Martin Teitel, president of the ["pro-choice"]
Council for Responsible Genetics, notes "No bright line
exists in ethics for deciding what is helping a person and what
is turning a human being into an experiment, or a product."
I note that the Council for Responsible Genetics has just issued
a call for a ban on embryo manipulation, rejecting genetic manipulation,
research on embryos, cloning, and embryos as items of commerce.
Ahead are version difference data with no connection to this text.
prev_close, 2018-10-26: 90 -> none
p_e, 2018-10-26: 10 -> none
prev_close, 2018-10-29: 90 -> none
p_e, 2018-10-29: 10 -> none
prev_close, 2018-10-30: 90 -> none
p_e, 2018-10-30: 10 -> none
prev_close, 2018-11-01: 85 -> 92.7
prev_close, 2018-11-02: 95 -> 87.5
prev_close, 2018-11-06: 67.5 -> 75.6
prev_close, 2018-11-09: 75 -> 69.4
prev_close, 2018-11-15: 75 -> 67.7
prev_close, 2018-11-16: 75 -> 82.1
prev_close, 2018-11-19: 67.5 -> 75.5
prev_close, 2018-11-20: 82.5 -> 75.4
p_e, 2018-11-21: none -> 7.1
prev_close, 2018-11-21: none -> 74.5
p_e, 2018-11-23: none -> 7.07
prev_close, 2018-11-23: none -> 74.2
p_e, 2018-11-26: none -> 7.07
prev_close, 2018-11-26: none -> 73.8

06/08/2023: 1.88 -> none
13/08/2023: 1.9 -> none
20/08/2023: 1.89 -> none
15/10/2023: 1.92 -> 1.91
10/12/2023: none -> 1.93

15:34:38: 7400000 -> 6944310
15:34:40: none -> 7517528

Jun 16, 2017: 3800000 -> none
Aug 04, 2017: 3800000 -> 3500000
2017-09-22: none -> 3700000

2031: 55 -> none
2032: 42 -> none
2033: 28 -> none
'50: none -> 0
This last point is key — their Genetic Bill of Rights notes that
the "... commercialization of life is veiled behind promises
to cure disease...". Sound familiar?
Put another
way, how do you tell the difference between a human embryo produced
by in vitro fertilization or a cloned embryo? Or between an embryo
intended for implantation and a live birth and an embryo intended
for research and destruction? You can't. An embryo is an embryo,
and we can't see (or regulate) intent.
Erwin Chargaff,
the renowned biochemist whose landmark discoveries about DNA laid
the foundation for Watson, Crick, and many others, expresses it
this way: "Research always runs the risk of getting out of
control." He notes that, "There are some things you just
don't do," and calls the current climate toward making human
life (such as human embryos) a commodity "a kind of capitalist
cannibalism." A total ban, such as the Brownback-Weldon Human-Cloning
Prohibition Act, seems to be the only answer.